Work to be completed
Below are the records; copy every line in them that holds the string "High".
(Material for this task)
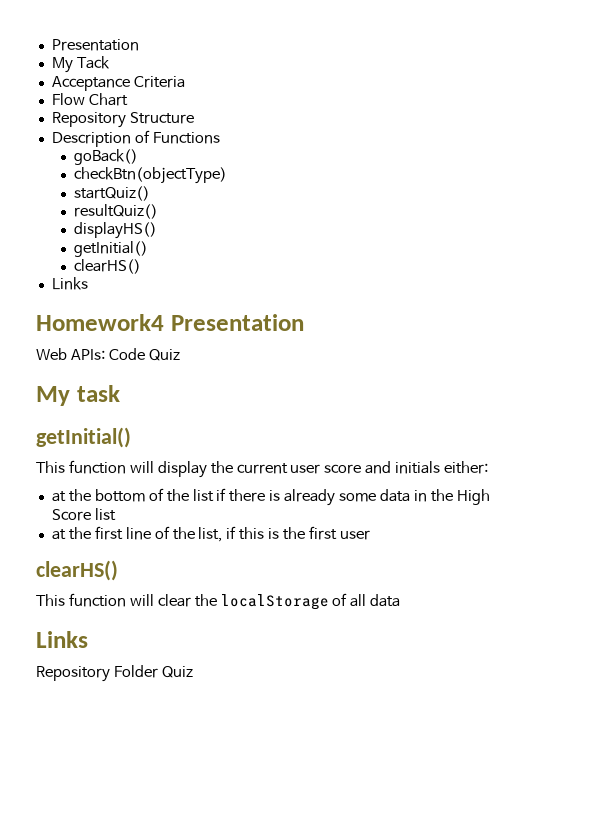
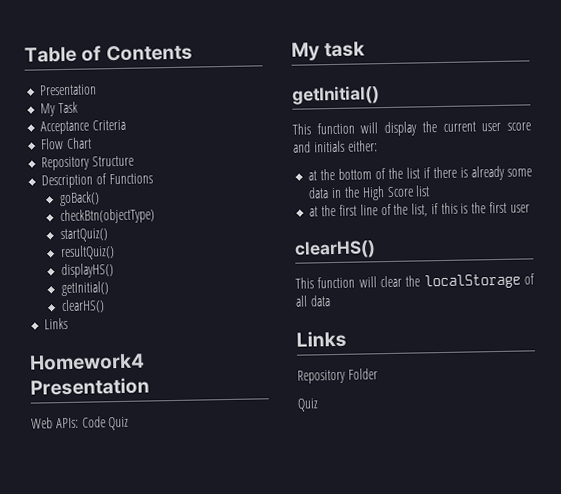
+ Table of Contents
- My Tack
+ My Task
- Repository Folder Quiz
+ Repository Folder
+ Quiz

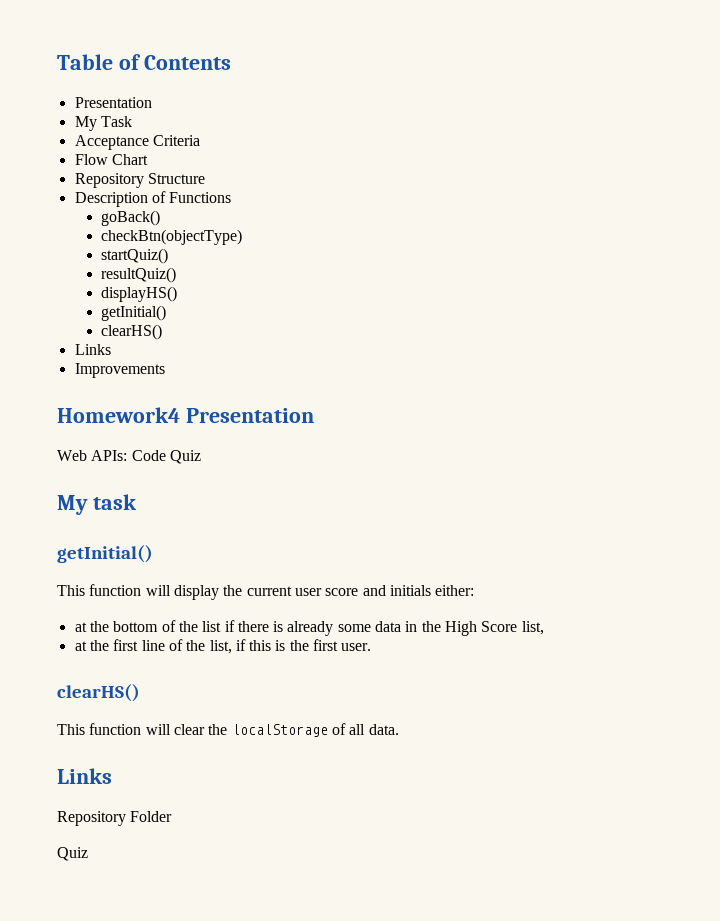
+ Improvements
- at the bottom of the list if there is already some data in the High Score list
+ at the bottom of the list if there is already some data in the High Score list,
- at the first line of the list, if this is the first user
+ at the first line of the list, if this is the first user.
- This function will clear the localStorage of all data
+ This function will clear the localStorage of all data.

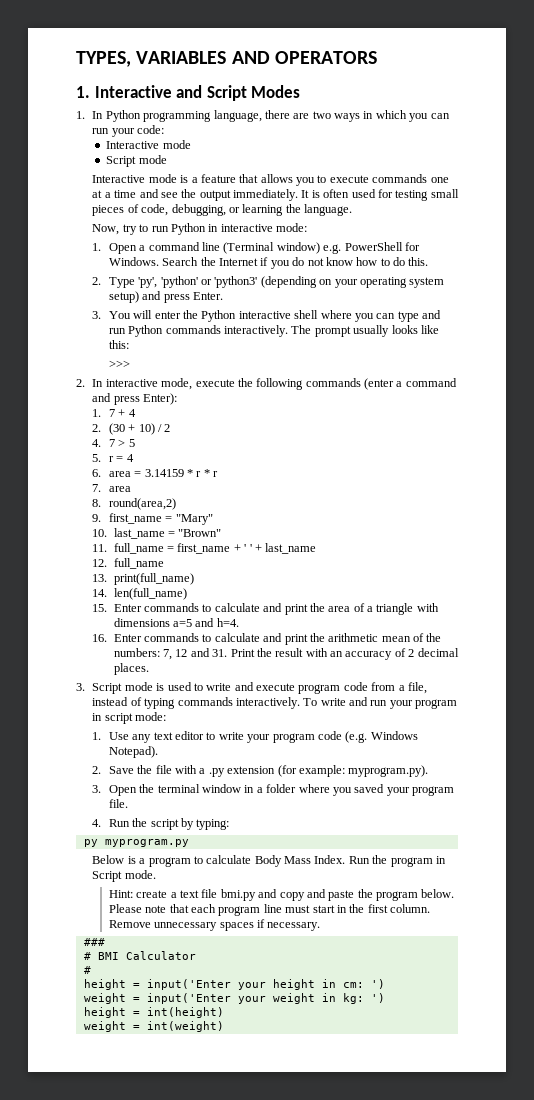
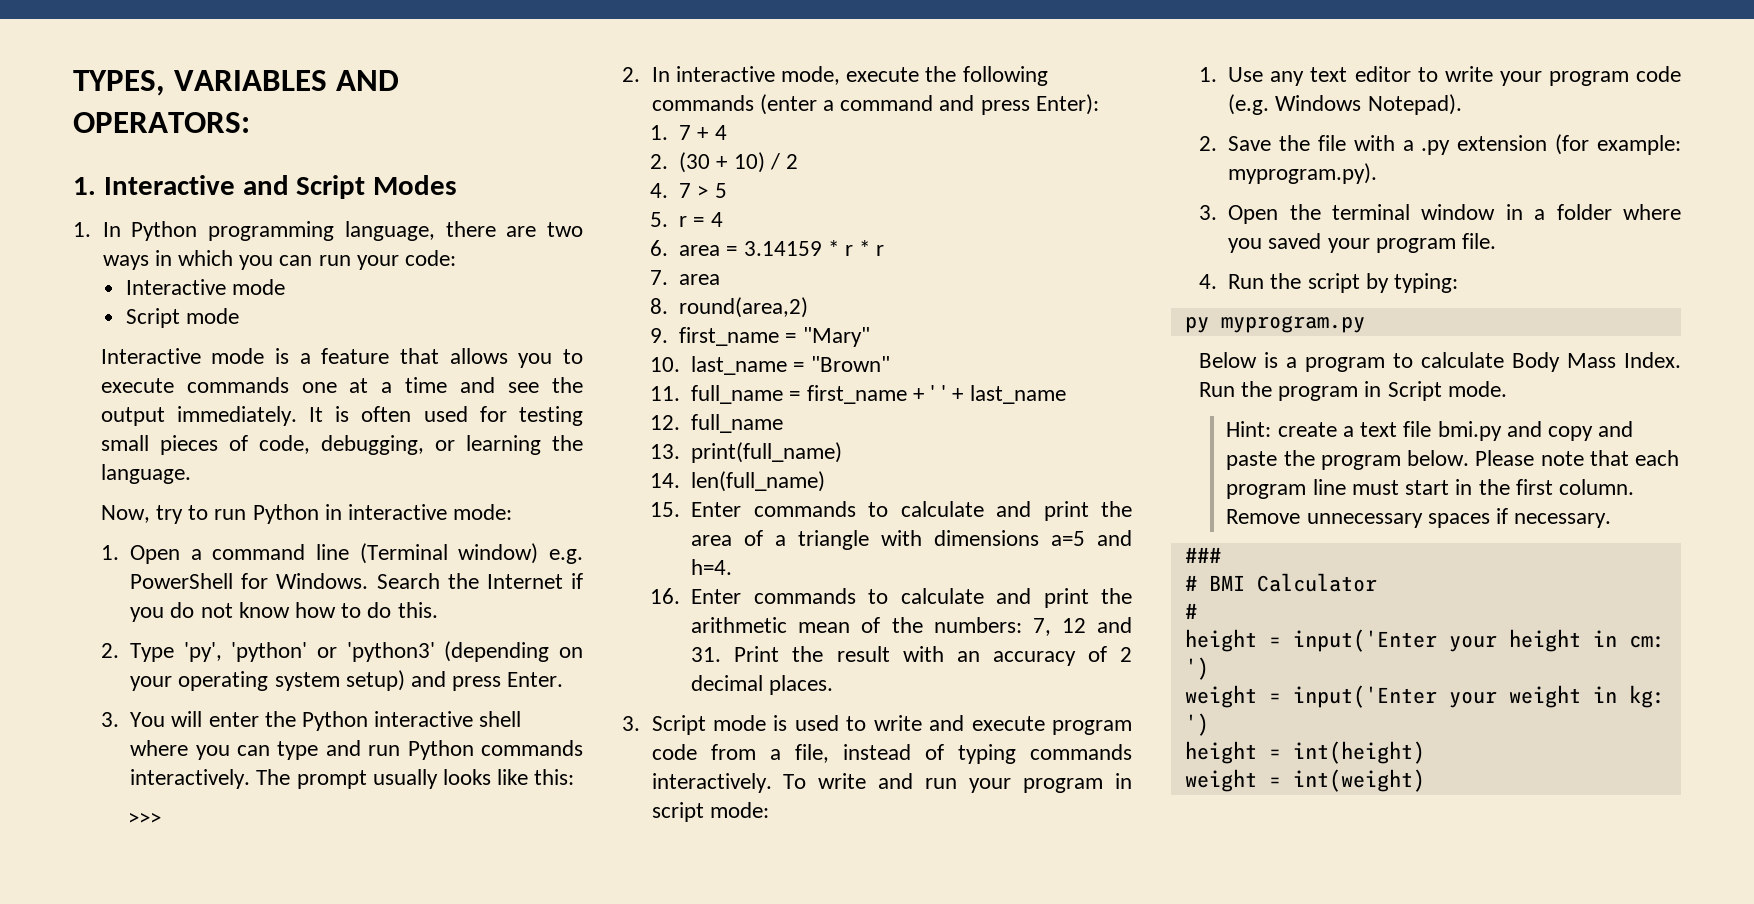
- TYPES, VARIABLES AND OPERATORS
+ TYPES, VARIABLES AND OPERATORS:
(End Material for this task)
Written answer
- at the bottom of the list if there is already some data in the High Score list
+ at the bottom of the list if there is already some data in the High Score list,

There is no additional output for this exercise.